A push for a new Democratic presidential primary in Michigan appeared near collapse Tuesday as state lawmakers squabbled over details on how to hold such an election.
Sen. Hillary Rodham Clinton has urged state lawmakers to approve the re-vote as part of her battle to catch Sen. Barack Obama in the race for delegates to the Democratic national convention in August.
On Tuesday, Clinton advisers accused Obama of blocking the proposal for a June 3 contest that would replace the results of Michigan’s Jan. 15 primary.
“Sen. Obama and his campaign are dragging their feet,” said Harold Ickes, a senior Clinton adviser.
The Democratic National Committee stripped Michigan of its 156 delegates because the state held its primary earlier than allowed by the DNC.
As a result, Obama and every other major candidate – with the exception of Clinton – declined to put their name on the ballot. Clinton won 55 percent of the vote, with 40 percent opting for “uncommitted.”
Ickes questioned Obama’s resistance to a re-vote, calling it “a very, very shortsighted tactic.” If their delegates are uncounted at the summer convention, he said, Michigan voters could desert Democrats in November.

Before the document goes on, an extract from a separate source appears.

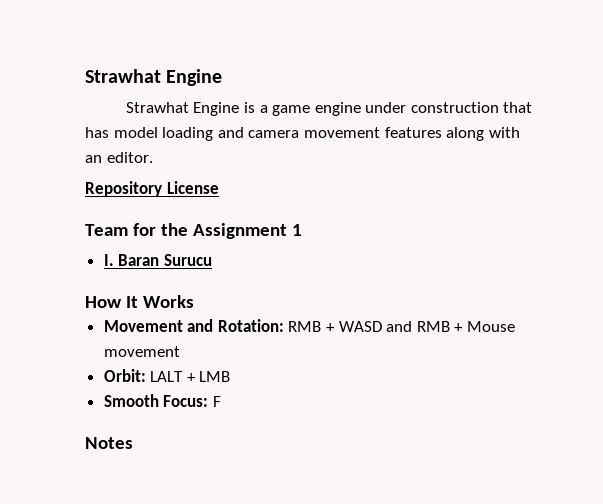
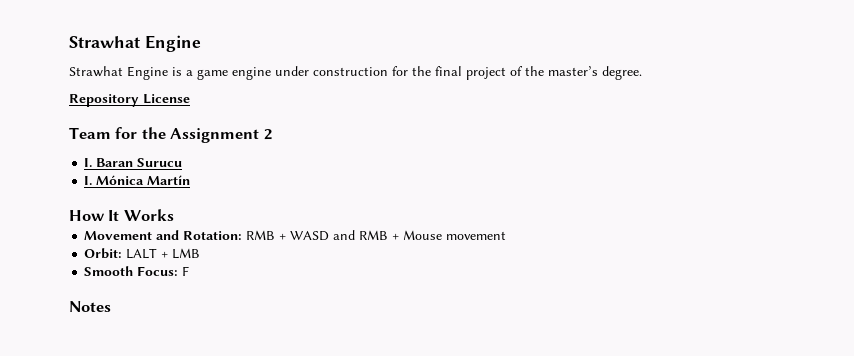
[503,102,533,113] [85,127,520,141] [85,152,153,163] that has model loading and camera movement features along with an editor. -> [392,66,642,80] for the final project of the master’s degree.
[291,224,302,236] 1 -> [263,129,272,140] 2
(212, 260) none -> [84,175,191,185] // I. Mónica Martín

“It will give the Republicans an opening,” Ickes said, noting Michigan’s vital role in any Democratic map for a White House victory in the general election.

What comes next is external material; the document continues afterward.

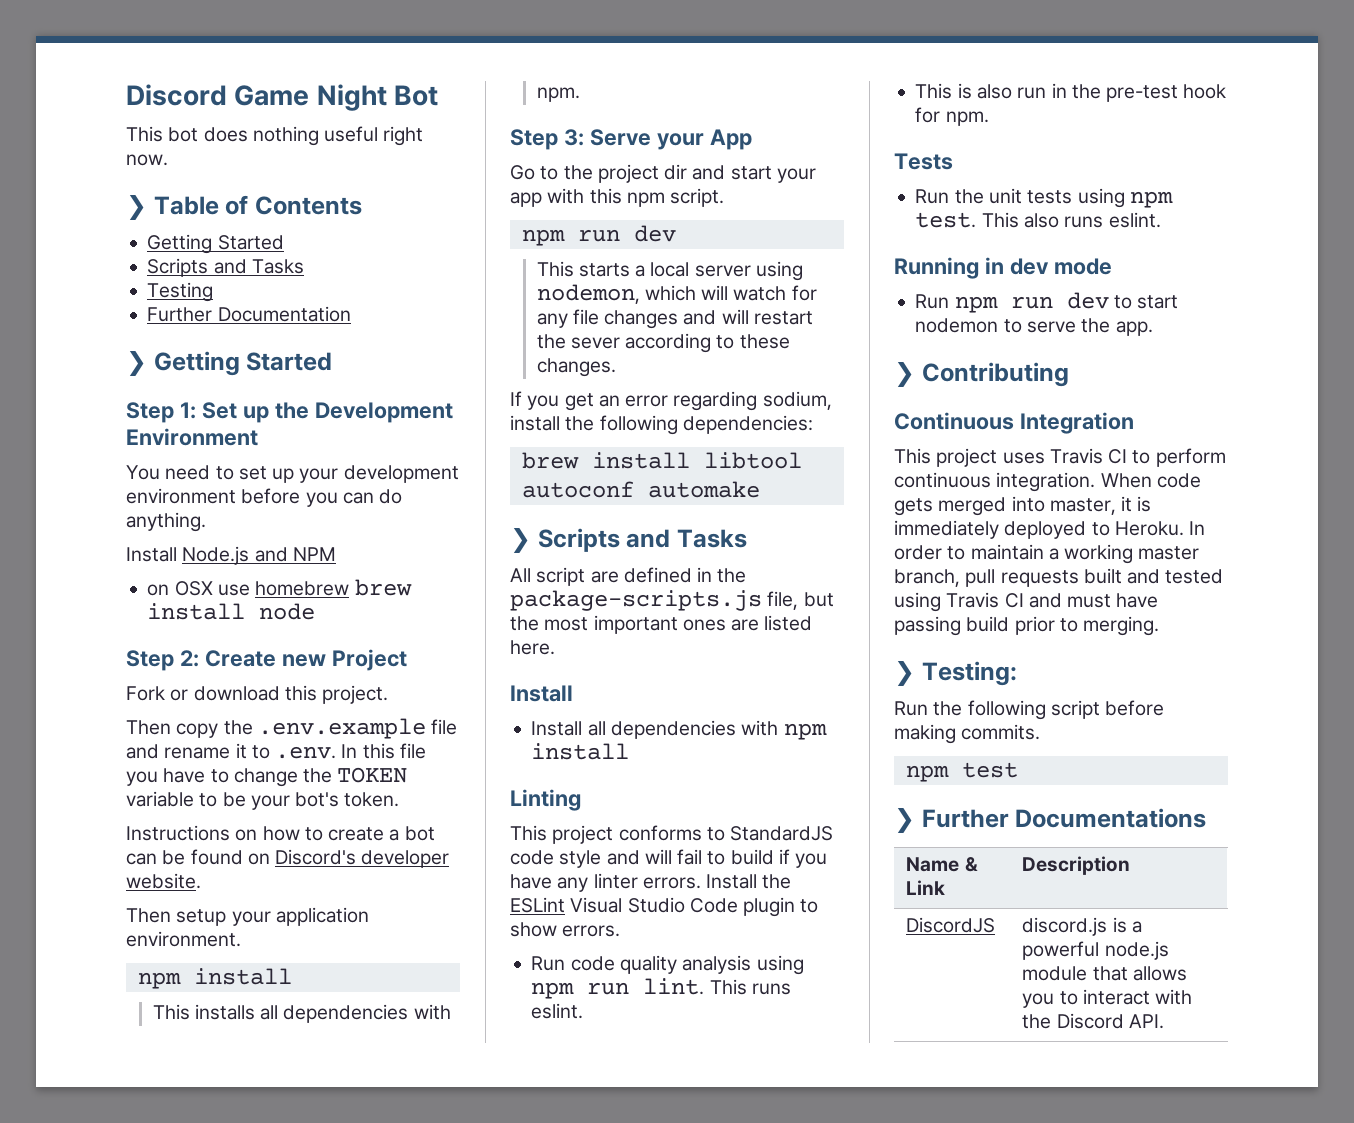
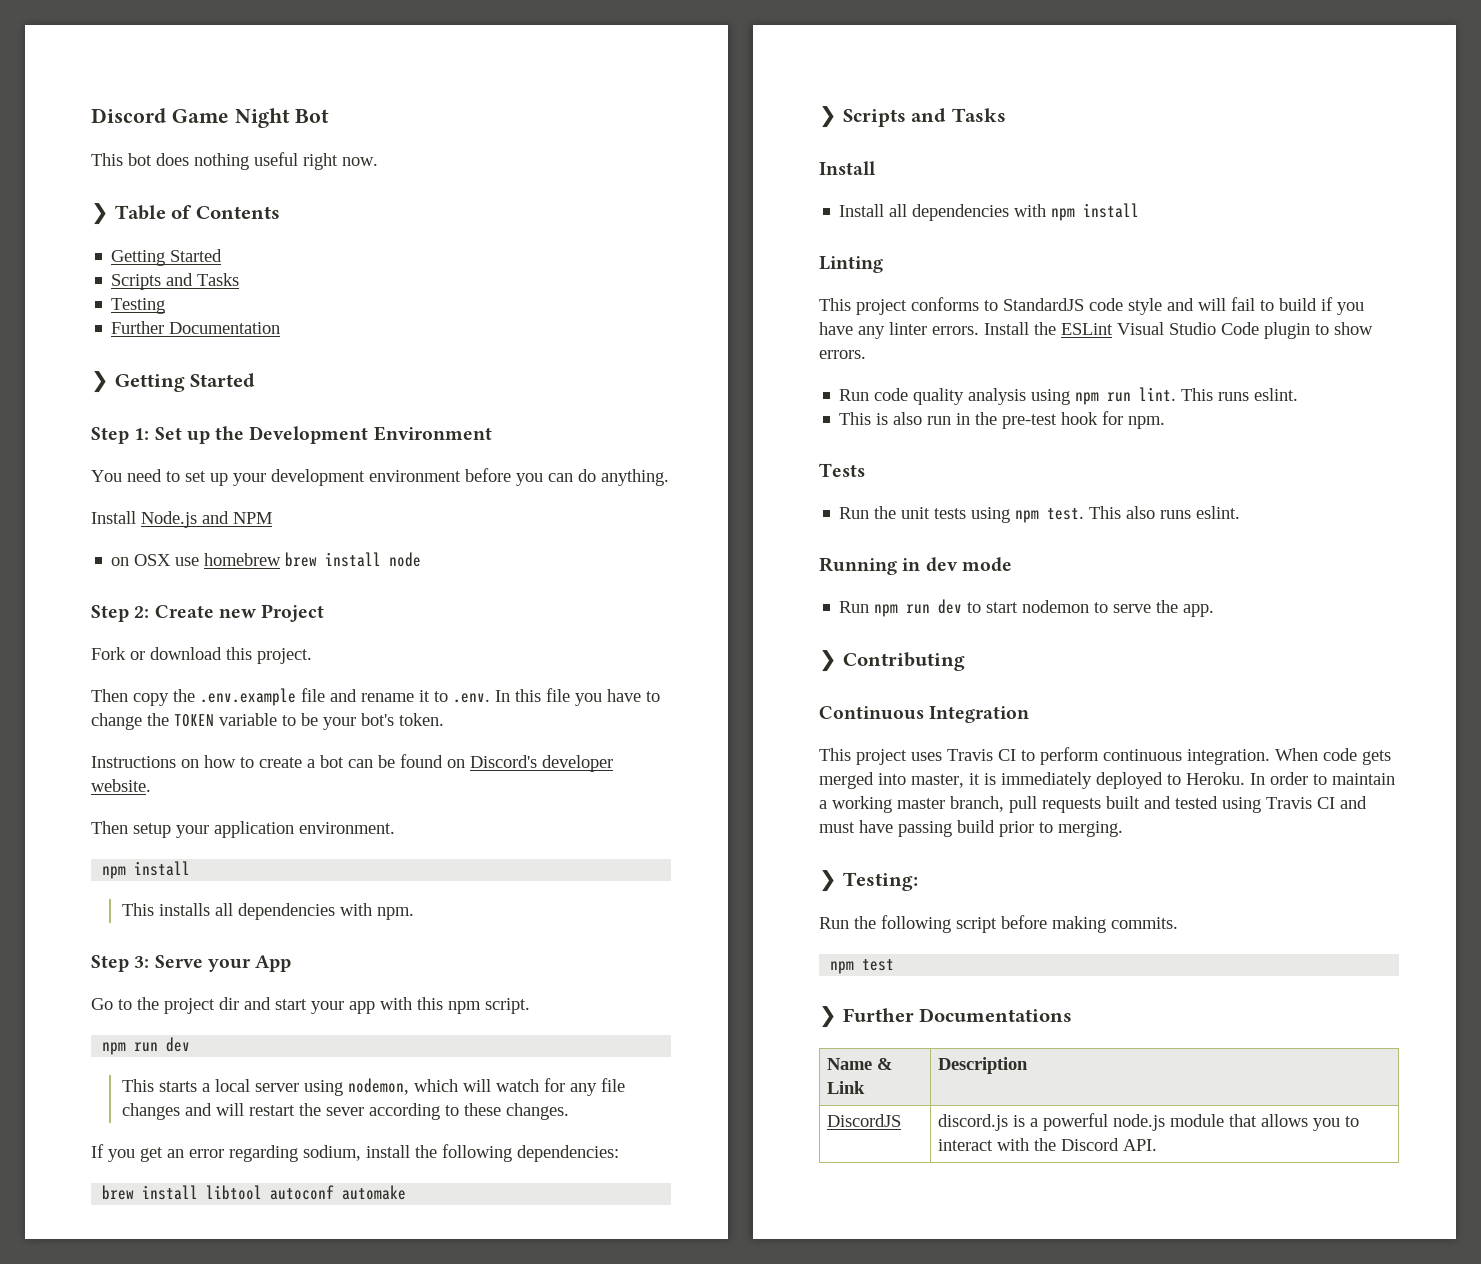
[510,567,747,586] [510,590,834,611] [510,615,813,634] [510,640,555,655] // All script are defined in the package-scripts.js file, but the most important ones are listed here. -> (1006, 115) none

The proposal for a June 3 primary faces a deadline Thursday for approval by Michigan’s Legislature, but Republican lawmakers and Obama supporters have raised a variety of concerns.
Among them was a plan for the state to accept at least $12 million in private contributions to pay for the election.
“It’s almost like selling the naming rights to an election,” said state Sen. Buzz Thomas, a co-chair of Obama’s Michigan campaign.
Also problematic for Obama’s team is a provision that would bar those who cast ballots in the Republican primary in January from voting in the June contest. Many of them could be Obama supporters who did not want to vote for Clinton in January.
“We understand that when it comes to counting votes, the Clinton campaign favors whatever they think will benefit them,” Obama’s campaign said Tuesday in a written statement.
“But on a day when Michigan legislators themselves have indicated that there isn’t enough legislative support for a re-vote – and when Senator Clinton’s own Michigan co-chair said that a re-vote ‘wouldn’t make much difference’ – it doesn’t make any sense for them to point fingers at our campaign.”
State Sen. Gretchen Whitmer, a Clinton supporter, told a Lansing political tip sheet after a legislative caucus that the plan for a Michigan re-vote was “on life support.”
And a political blog, talkingpointsmemo, quoted Clinton’s Michigan co-chair, former Gov. Jim Blanchard, as saying that a new vote in Michigan could be so close that “the amount of delegates wouldn’t make much difference.”
The latest dust-up over the Michigan vote came a day after Florida Democrats ditched their efforts to hold a new primary. Like Michigan, Florida lost its delegates to the national convention because it held its primary earlier than allowed by party rules.